(Front-end code change data)

--------------------------------

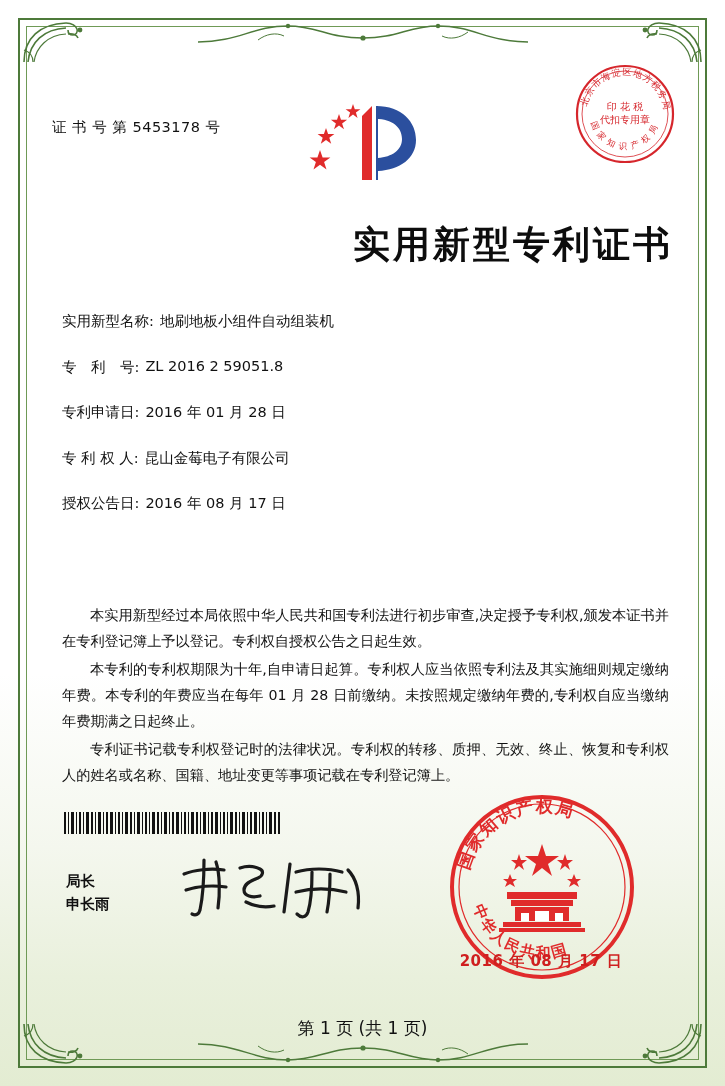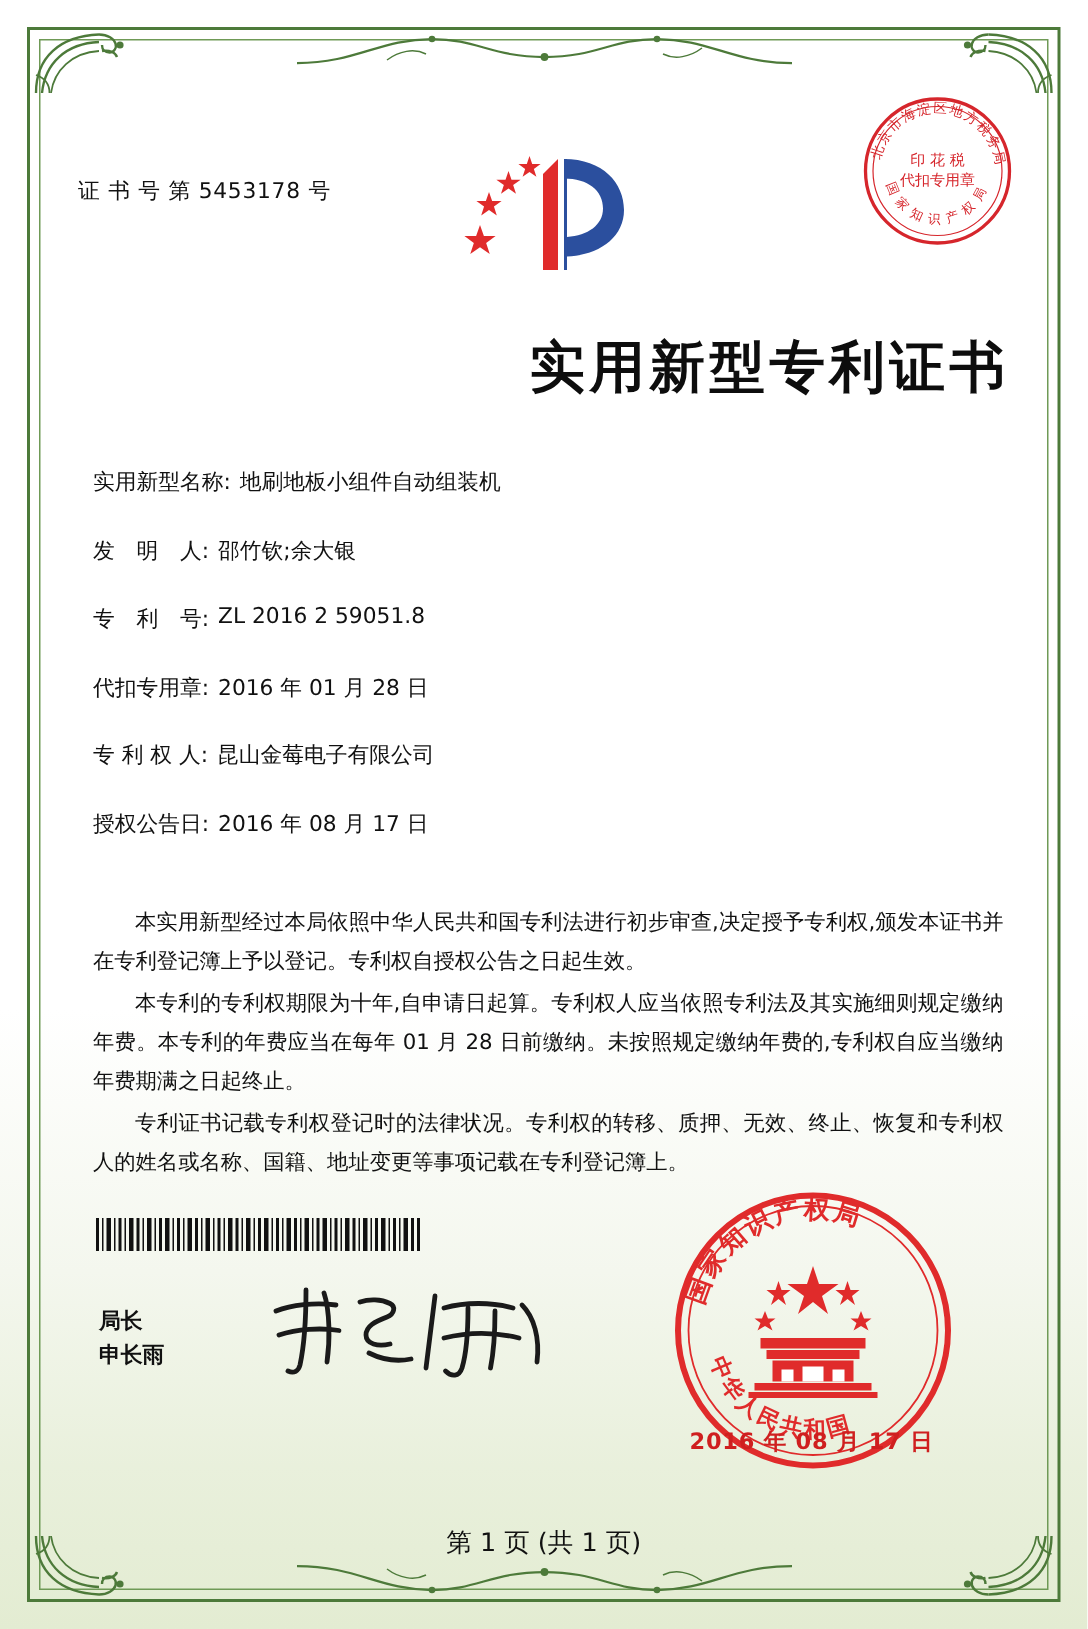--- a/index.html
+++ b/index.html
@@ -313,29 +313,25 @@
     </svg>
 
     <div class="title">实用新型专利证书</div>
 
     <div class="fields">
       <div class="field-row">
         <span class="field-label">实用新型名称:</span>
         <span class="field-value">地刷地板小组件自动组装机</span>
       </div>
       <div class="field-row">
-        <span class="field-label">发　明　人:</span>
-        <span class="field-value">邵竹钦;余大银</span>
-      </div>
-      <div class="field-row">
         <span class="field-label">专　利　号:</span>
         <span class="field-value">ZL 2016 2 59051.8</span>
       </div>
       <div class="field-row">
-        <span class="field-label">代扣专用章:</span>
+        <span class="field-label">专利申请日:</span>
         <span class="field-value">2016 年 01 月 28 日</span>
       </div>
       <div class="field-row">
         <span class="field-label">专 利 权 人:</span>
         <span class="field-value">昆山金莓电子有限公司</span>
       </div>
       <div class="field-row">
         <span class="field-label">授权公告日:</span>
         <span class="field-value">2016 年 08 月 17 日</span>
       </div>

--------------------------------

**Exercise aim**
The reply must consist of the records, repeated exactly, minus any images.

**Exercise output**
--- a/index.html
+++ b/index.html
@@ -313,29 +313,25 @@
     </svg>
 
     <div class="title">实用新型专利证书</div>
 
     <div class="fields">
       <div class="field-row">
         <span class="field-label">实用新型名称:</span>
         <span class="field-value">地刷地板小组件自动组装机</span>
       </div>
       <div class="field-row">
-        <span class="field-label">发　明　人:</span>
-        <span class="field-value">邵竹钦;余大银</span>
-      </div>
-      <div class="field-row">
         <span class="field-label">专　利　号:</span>
         <span class="field-value">ZL 2016 2 59051.8</span>
       </div>
       <div class="field-row">
-        <span class="field-label">代扣专用章:</span>
+        <span class="field-label">专利申请日:</span>
         <span class="field-value">2016 年 01 月 28 日</span>
       </div>
       <div class="field-row">
         <span class="field-label">专 利 权 人:</span>
         <span class="field-value">昆山金莓电子有限公司</span>
       </div>
       <div class="field-row">
         <span class="field-label">授权公告日:</span>
         <span class="field-value">2016 年 08 月 17 日</span>
       </div>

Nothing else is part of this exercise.